Israeli government office created in 2020

The alternate prime minister of Israel (ראש הממשלה החליפי) (Note: While the Basic Law passed on 7 May 2020 used the phrasing "חלופי", the Academy of the Hebrew Language published on 11 May an article explaining that the proper Hebrew phrasing is "חליפי") is the de facto deputy of the prime minister of Israel and the second highest ranking cabinet minister, who is designated to replace the prime minister of Israel in a rotation government. The position was created de jure to resolve the 2018–2022 Israeli political crisis, alongside the formal rotation mechanism of the alternation government. It existed de facto in the 1984–88 rotation government, which was established on the basis of a non-binding rotation agreement.
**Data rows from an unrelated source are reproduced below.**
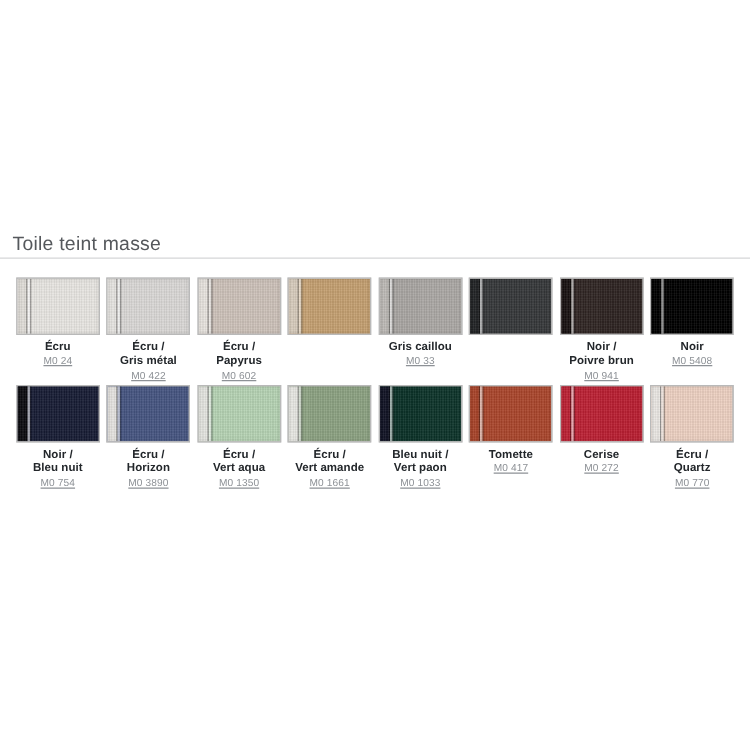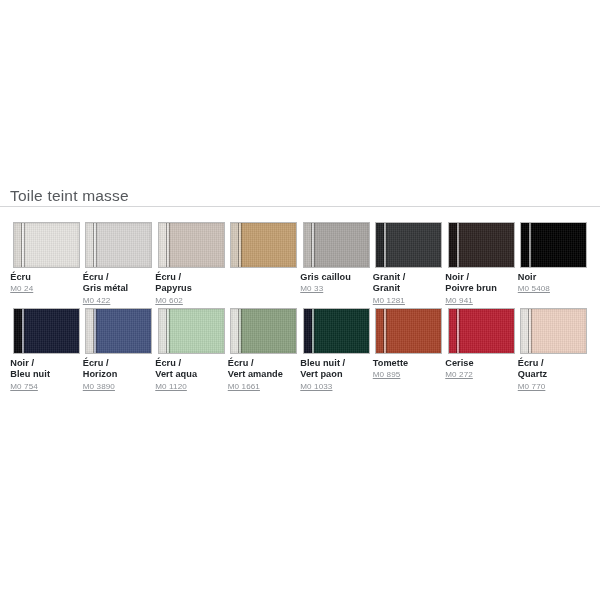"Écru" .label { text-align: none -> center }
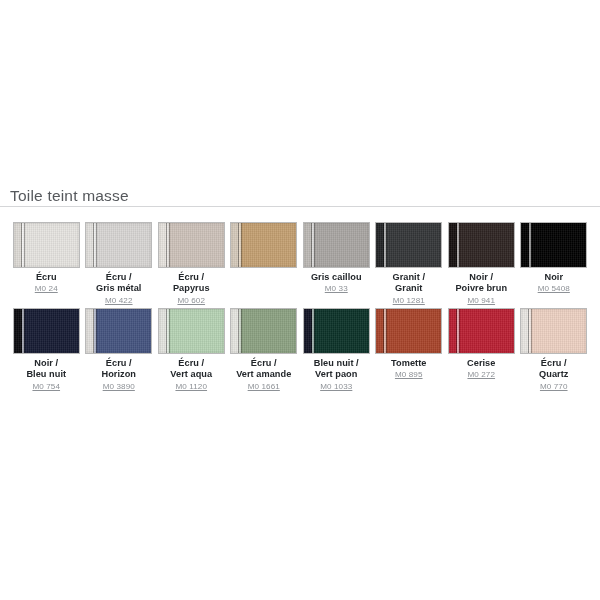"Granit /" div.label { html: <div> <div>Granit / Granit</div> <div>M0 1281</div> </div> -> none }
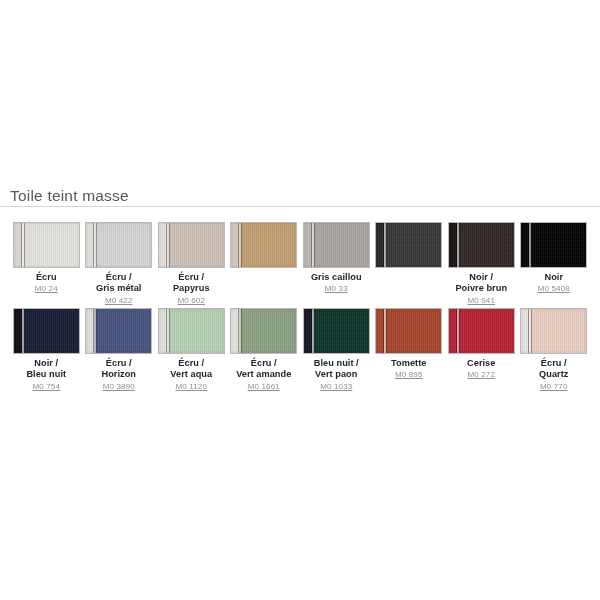"M0 895" div.code { text: M0 895 -> M0 417 }
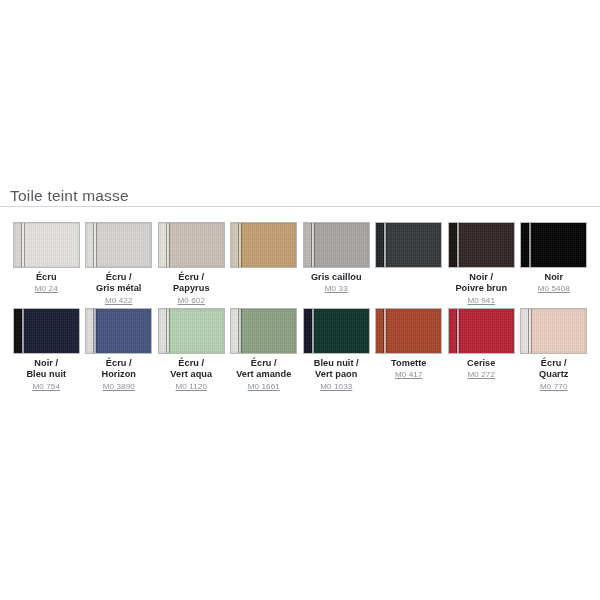"M0 1120" div.code { text: 1120 -> 1350 }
According to the Basic Law: The Government, the government swearing-in includes a target date for the prime minister and alternate prime minister to switch their posts. Government ministers report either to the prime minister or the alternate prime minister, with the prime minister being unable to dismiss cabinet ministers reporting to the alternate prime minister without the alternate prime minister's consent.

The most recent alternate prime minister was Naftali Bennett, who served from 1 July to 8 November 2022.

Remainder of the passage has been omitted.